Moshav Beit HaCholent
The reason I became a photographer was that in the early 80’s I was wandering around Fitzroy Falls and a young rider pulled up on a pushbike, dressed in very cool black biking clothes with a camera around his neck. He was Canadian and he told me he was a working photographer doing weddings and I asked him how it was and then he said these words that changed my life forever, It’s great, no one gets married in winter so I always take 3 months off and bicycle down a continent. Kapow, straight away I said that’s it, brilliant, wedding photographer is the career for me. And bless his little Canadian cotton socks, he was right. Out like a shot in June and back 11 weeks later I’d go.
Hiking in Norway, driving through the lavender fields in France, Israel, biking in Canada, Thailand, Japan, Eastern Europe, Australia, it was great. I hitched with a 19 year old Danish punk rock drummer across Canada and a car with gay guys would stop and they’d say we’ve got room for the slim hipped blonde Dane but not you chubby. I’d wait till they were over the hill then I’d hail a cab and catch up with my backpacking buddy in the next city.

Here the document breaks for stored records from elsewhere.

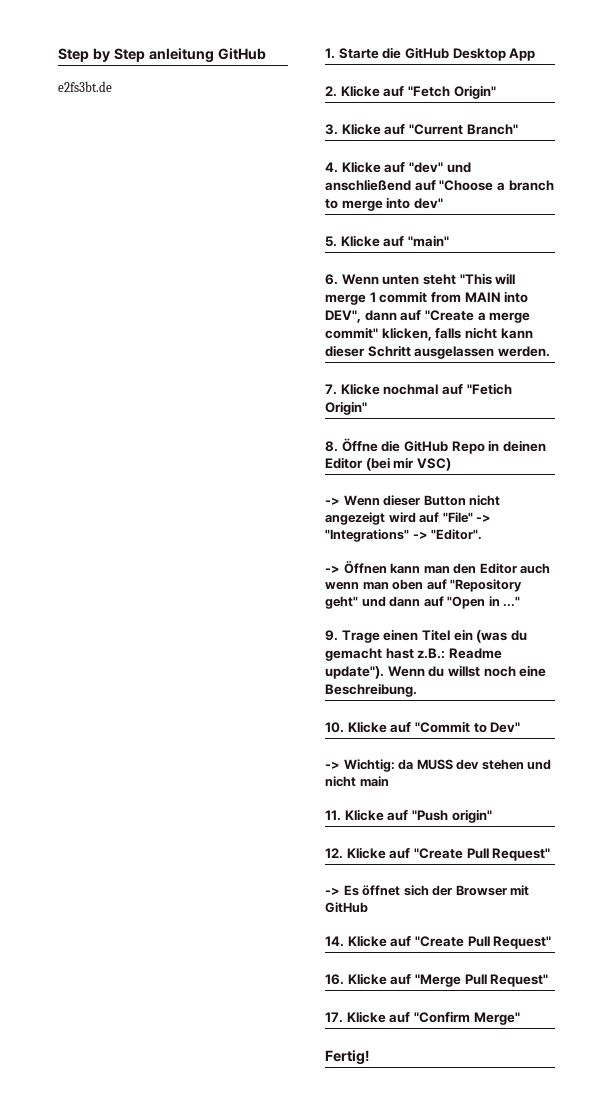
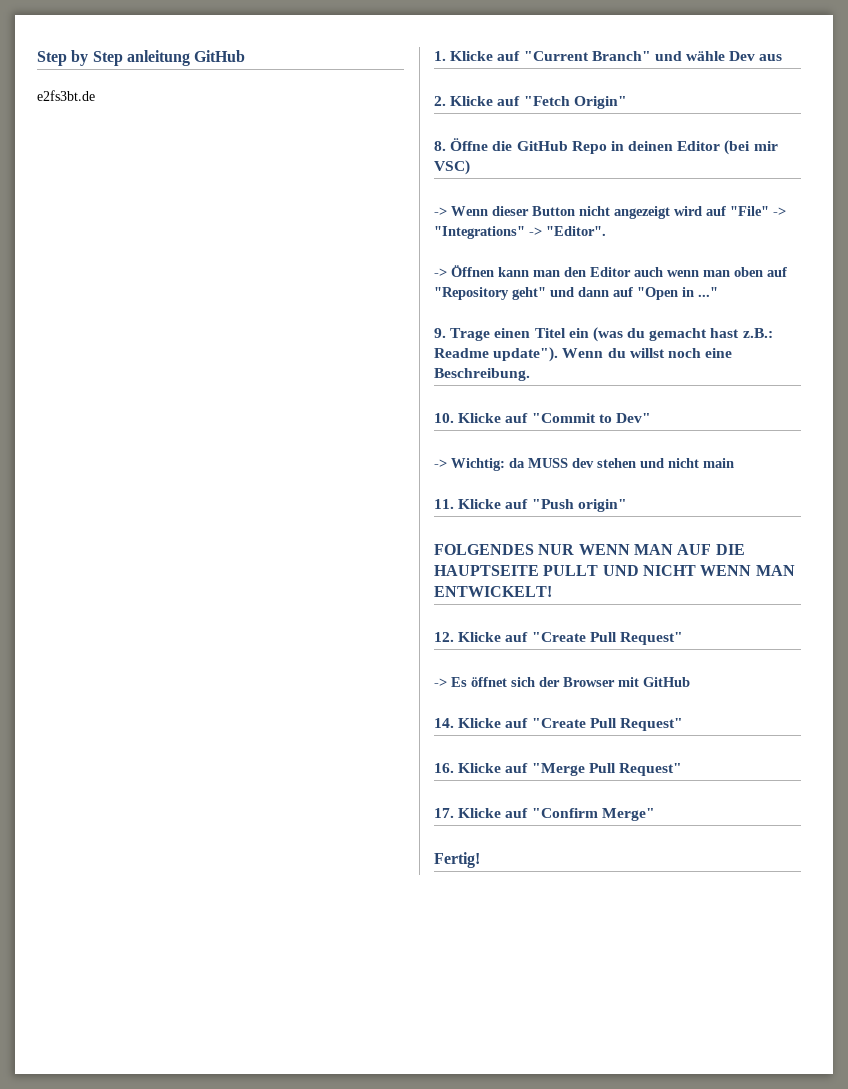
- 1. Starte die GitHub Desktop App
+ 1. Klicke auf "Current Branch" und wähle Dev aus
- 3. Klicke auf "Current Branch"
- 4. Klicke auf "dev" und anschließend auf "Choose a branch to merge into dev"
- 5. Klicke auf "main"
- 6. Wenn unten steht "This will merge 1 commit from MAIN into DEV", dann auf "Create a merge commit" klicken, falls nicht kann dieser Schritt ausgelassen werden.
- 7. Klicke nochmal auf "Fetich Origin"
+ FOLGENDES NUR WENN MAN AUF DIE HAUPTSEITE PULLT UND NICHT WENN MAN ENTWICKELT!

He’d ask me if it was hard to get a ride and I told him no problem at all. I remember standing in an endless field of sunflowers in France and thinking that there wasn’t one moment on any of the trips that I wasn’t enjoying myself. And there were two things that stuck in my mind and haven’t left. People of all ages were travelling like me and enjoying it, it wasn’t only for the young. And in Corleone in Sicily I saw the future after weddings, my retirement plan playing out in front of me. I was thinking that maybe only the Italians can get away with this and then I saw the same thing on Spetses, a Greek Island. These old guys had shops or stalls in a market but what they did for 99% of the time was sit in a cafe joking with their friends.

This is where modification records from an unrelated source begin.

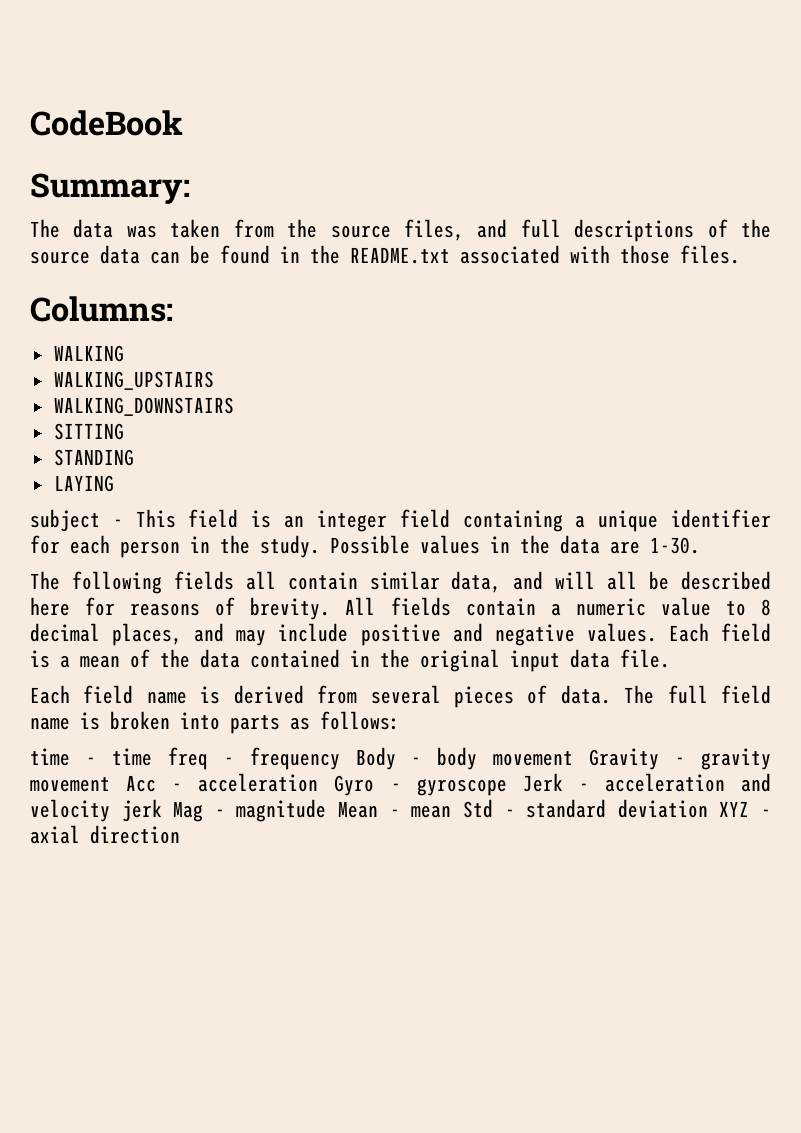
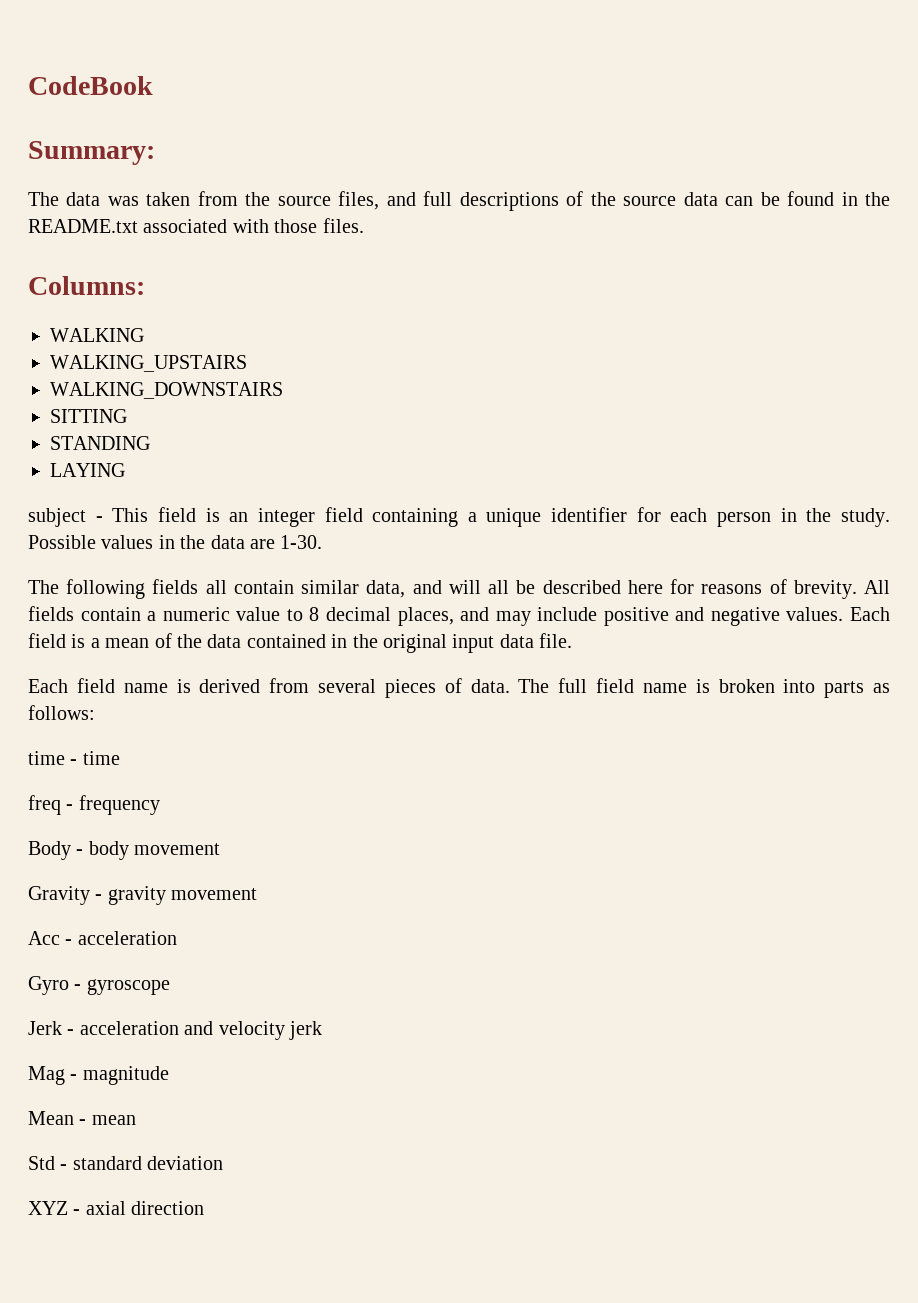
- time - time freq - frequency Body - body movement Gravity - gravity movement Acc - acceleration Gyro - gyroscope Jerk - acceleration and velocity jerk Mag - magnitude Mean - mean Std - standard deviation XYZ - axial direction
+ time - time
+ freq - frequency
+ Body - body movement
+ Gravity - gravity movement
+ Acc - acceleration
+ Gyro - gyroscope
+ Jerk - acceleration and velocity jerk
+ Mag - magnitude
+ Mean - mean
+ Std - standard deviation
+ XYZ - axial direction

These shops the old guys had looked like excuses for the coffee drinking and I think if the business was burning down they’d finish the cup before calling the fire brigade. As for customers, they and their pesky money could take care of themselves. The guys had coffee to drink and jokes to crack. I thought this was great and there must be a way of transplanting this to Australia and thus began my plan for central coast Moshav.
I figured this is what you need. A beautiful location which is no problem, Australia is riddled with them.

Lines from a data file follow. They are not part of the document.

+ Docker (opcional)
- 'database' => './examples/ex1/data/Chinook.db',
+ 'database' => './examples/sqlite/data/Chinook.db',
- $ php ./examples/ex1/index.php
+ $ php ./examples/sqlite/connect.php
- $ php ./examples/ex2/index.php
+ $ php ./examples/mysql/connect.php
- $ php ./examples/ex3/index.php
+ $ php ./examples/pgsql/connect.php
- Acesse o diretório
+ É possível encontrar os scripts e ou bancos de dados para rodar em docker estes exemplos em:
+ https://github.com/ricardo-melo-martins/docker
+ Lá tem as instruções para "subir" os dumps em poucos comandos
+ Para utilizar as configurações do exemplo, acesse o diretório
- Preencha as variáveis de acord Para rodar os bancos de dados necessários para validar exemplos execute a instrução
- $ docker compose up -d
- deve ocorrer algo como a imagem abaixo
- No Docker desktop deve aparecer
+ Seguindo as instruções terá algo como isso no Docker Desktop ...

Not too pricey, you want your own place. You want the comedians, your friends, people who look up and are happy to see your face to be around, not necessarily for the daily hoop dancing session but just to know they’re there. You want your talent out there or a thing that makes you leap out of bed in the morning. You want to be near the kids and the grandchildren. You want a moshav in some gorgeous place 90 minutes from Sydney.
I’ve been tossing this idea around for about 10 years and it’s a growing thing. There’s a timeshare idea where someone swaps for a place in Jerusalem or Byron. There’s the little self serve tourist centre with wine making, cheese, antiques, writing groups, theatre, organic farming, cooking lessons and film making and the resident mohel. No one thinks small. Plus there’s the grey nomad caravanning plans.
See, it’s going to be fun, fun, fun in our old ages and the good news is you’ll never be rid of me.